What would a Glasgow which embraces the prioritisation of place look like? Have we been too beholden in the past to putting economic development before social development? What form will the city take when community ownership becomes real? “We have become too beholden to the neo-liberal hegemony but I don’t find that constructive, it creates binary arguments,” says Evans. “I talk about international Glasgow, metropolitan Glasgow and everyday Glasgow. My thesis is that all the cities Glasgow compares itself with take care of the everyday city. This is important because it is what we call the public realm in the way it used to be understood as public buildings, spaces, railway stations and the milieu where people meet. If you focus on that then it makes your job elsewhere easier to achieve.” Citing the 2003 transfer of council housing to housing associations as the template for action Evans said: “One of the greatest things Glasgow has done is the housing stock transfer. I’ve been fascinated by how you turn a liability into an asset. Part of that is recognising that even depreciating assets are still assets and you can turn them into appreciating assets by understanding what you’re doing and why you’re doing it. Fraser Stewart, director of New Gorbals Housing Association, already employs more people to look after the public space in the south side of the city than Glasgow City Council can afford.”

Is this entropy in action, where any environment where there is a lack of maintenance and care tends towards disorder? “That’s one of my definitions of urbanism. It is the antonym to entropy.” An accompanying press release promoting the council’s embrace of these ideas made mention of the City Administration Committee ‘requiring’ council officers to work with the Place Commission, betraying the nature of a top-heavy bureaucracy that can work against genuine grassroots activism. Dwindling budgets and the lack of resources to maintain even crown jewel assets such as the People’s Palace suggest that major changes are all but inevitable. Will the report be adopted by default because there simply isn’t enough money in the public purse to manage spaces as they were pre-Covid? “We are living through a paradigm shift, and you’re not often allowed to step back and reflect. You have people who like to try something new and people who like to do things as we used to. How do we come to terms with the interrelationship of the demographic shift, climate change, technological progress and health in a wellbeing economy? If we have changed the dial on what we consider to be important and how these things interact we may need to change the dial in the way we go about doing things.”

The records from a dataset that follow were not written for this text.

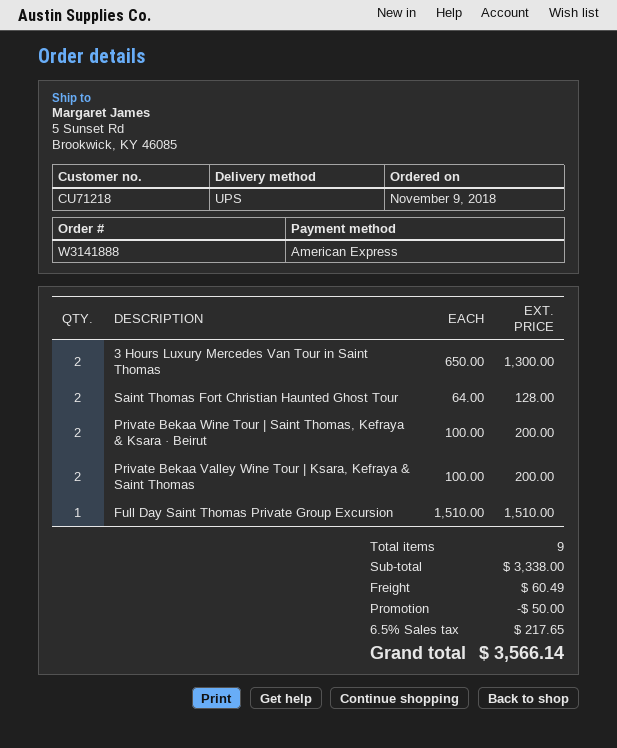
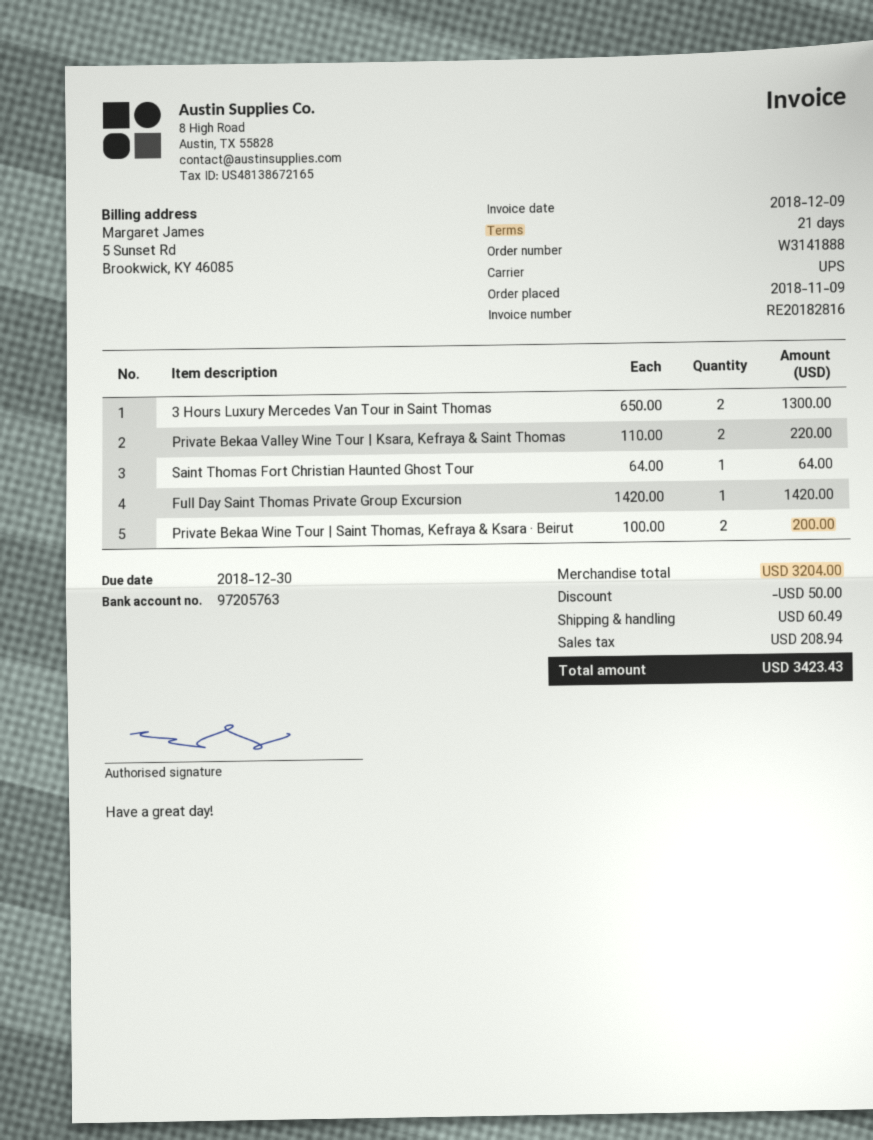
Saint Thomas Fort Christian Haunted Ghost Tour: 2 x 64.00 = 128.00 -> 1 x 64.00 = 64.00
Private Bekaa Valley Wine Tour | Ksara, Kefraya & Saint Thomas: 2 x 100.00 = 200.00 -> 2 x 110.00 = 220.00
Full Day Saint Thomas Private Group Excursion: 1 x 1510.00 = 1510.00 -> 1 x 1420.00 = 1420.00
subtotal: 3338.00 -> 3204.00
tax: 217.65 -> 208.94
total: 3566.14 -> 3423.43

Bigging up Glasgow can only succeed as a bottom-up rather than a top-down process and a more systematic approach to placemaking is a prerequisite to addressing economic, environmental and social outcomes. By showing that everything has its place the report shows how intangible attributes such as civic pride can go a long way towards tackling the big challenges of our time, from climate to the economy and social justice.